The Study confirms Araguaia as a Tier 1 project with a large high-grade scalable resource, a long mine life and a low-cost source of ferronickel for the stainless-steel industry. The Stage 1 FS design allows for future construction of a second Rotary Kiln Electric Furnace (‘RKEF’) process line (‘Stage 2 expansion’ or ‘Stage 2’), with potential to double Araguaia’s production capacity from 14,500 tonnes per annum (‘t/a’) nickel up to 29,000 t/a nickel. The results of this Stage 2 expansion study are included as an opportunity in Section 25 of the NI 43-101 Technical Report with the economics highlighted below.

Stage 1 – FS Highlights:

·     Initial 28-year mine life generates cash flows after taxation of US$1.6 billion with sufficient mineral resources to extend beyond 28 years;

·     Estimated post-tax Net Present Value[1] (‘NPV’) of US$401 million[2] and Internal Rate of Return (‘IRR’) of 20.1% using the base case nickel price forecast of US$14,000 per tonne3 (‘/t’);

·     Upon development, the Project is expected to produce an average of 14,500 tonnes of nickel contained within approximately 52,000 tonnes ferronickel per annum, utilising the proven RKEF technology currently used at over 40 mines around the world;

·     The base case FS economics assume a flat nickel price of US$14,000/t for the entire 28-year mine life based on Wood Mackenzie’s short-term forecast;

·     C1 (Brook Hunt) cash cost year 1 to year 10 of US$3.08 per pound (‘/lb’) of nickel (US$6,794/t), making Araguaia a low-cost producer;

·     Using the consensus mid-term nickel price of US$16,800/t, the post-tax NPV increases to US$740 million with an IRR of 28.1%, reflecting the significant leverage that the Project returns have to any future increase in nickel prices; and

·     Capital cost estimate of US$443 million (AACE class 3), including US$65.3 million of contingencies equating to 17.2% of total capex budget.

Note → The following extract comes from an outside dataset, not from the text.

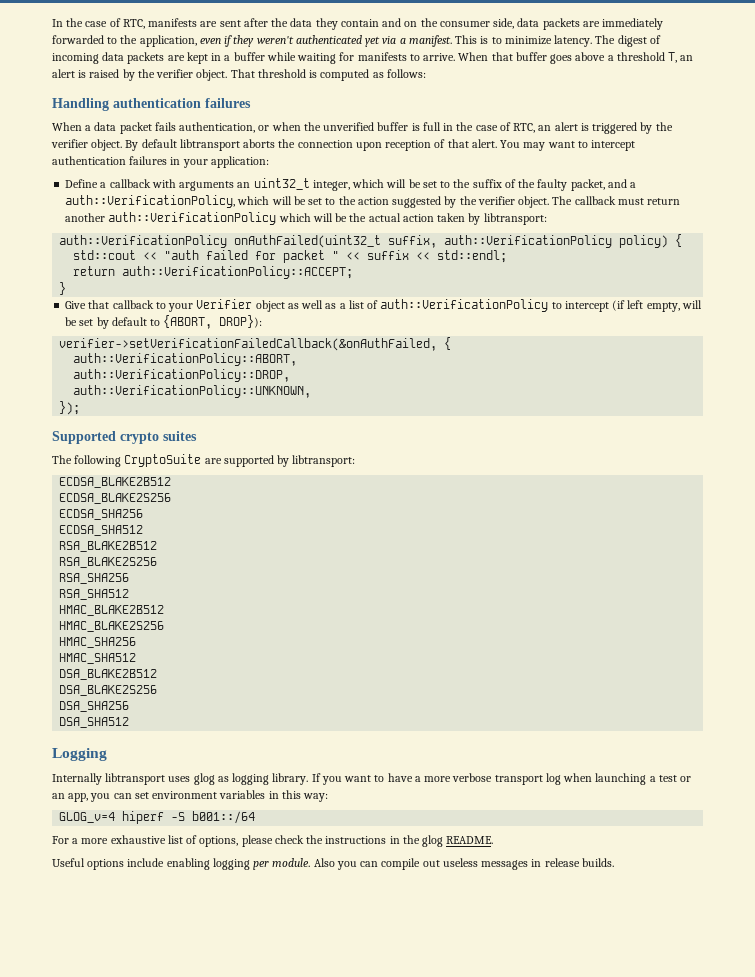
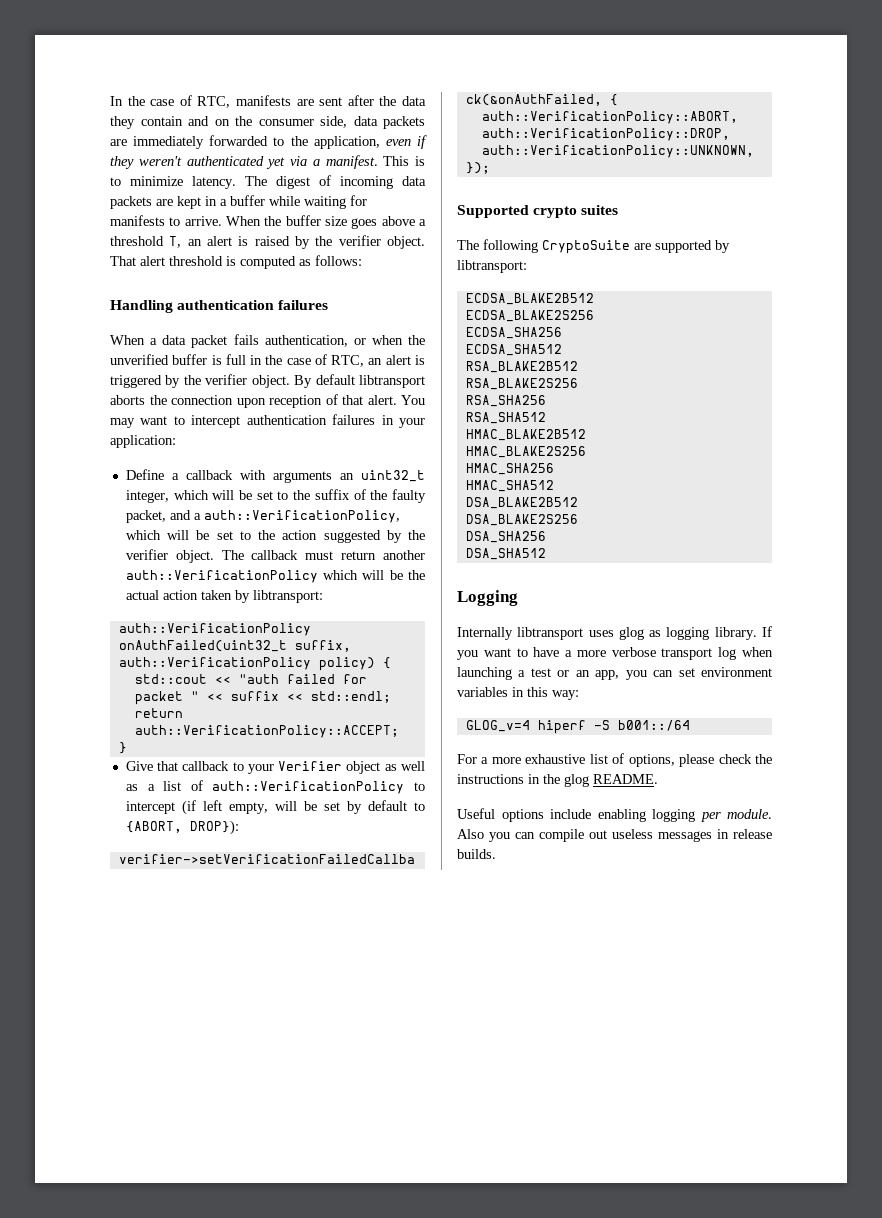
[491,52,547,61] that buffer -> [264,215,347,226] the buffer size
(255, 73) none -> [140,256,165,266] alert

Stage 2 – Second Line Expansion Highlights:

A key part of the FS Stage 1 Project design was that the RKEF plant and associated infrastructure was designed to accommodate the addition of a second RKEF process line (Stage 2 expansion), with potential to double Araguaia’s production capacity from 14,500 t/a nickel up to 29,000 t/a nickel. The Project Mineral Resource inventory has the grade and scale to support the increase in plant throughput from 900 kt/pa (Stage 1) to the Stage 2 rate of 1.8 Mt/a supporting the twin line RKEF flow sheet. The Stage 2 expansion assumes operating at Stage 1 production rate of 900 kt/pa for three years, after which free cash flows would be reinvested to expand the plant to 1.8 Mt/pa by the addition of a second line. All figures below represent this combined production of stage 1 for 3 years followed by the enlarged production for the remainder of the Life of Mine. 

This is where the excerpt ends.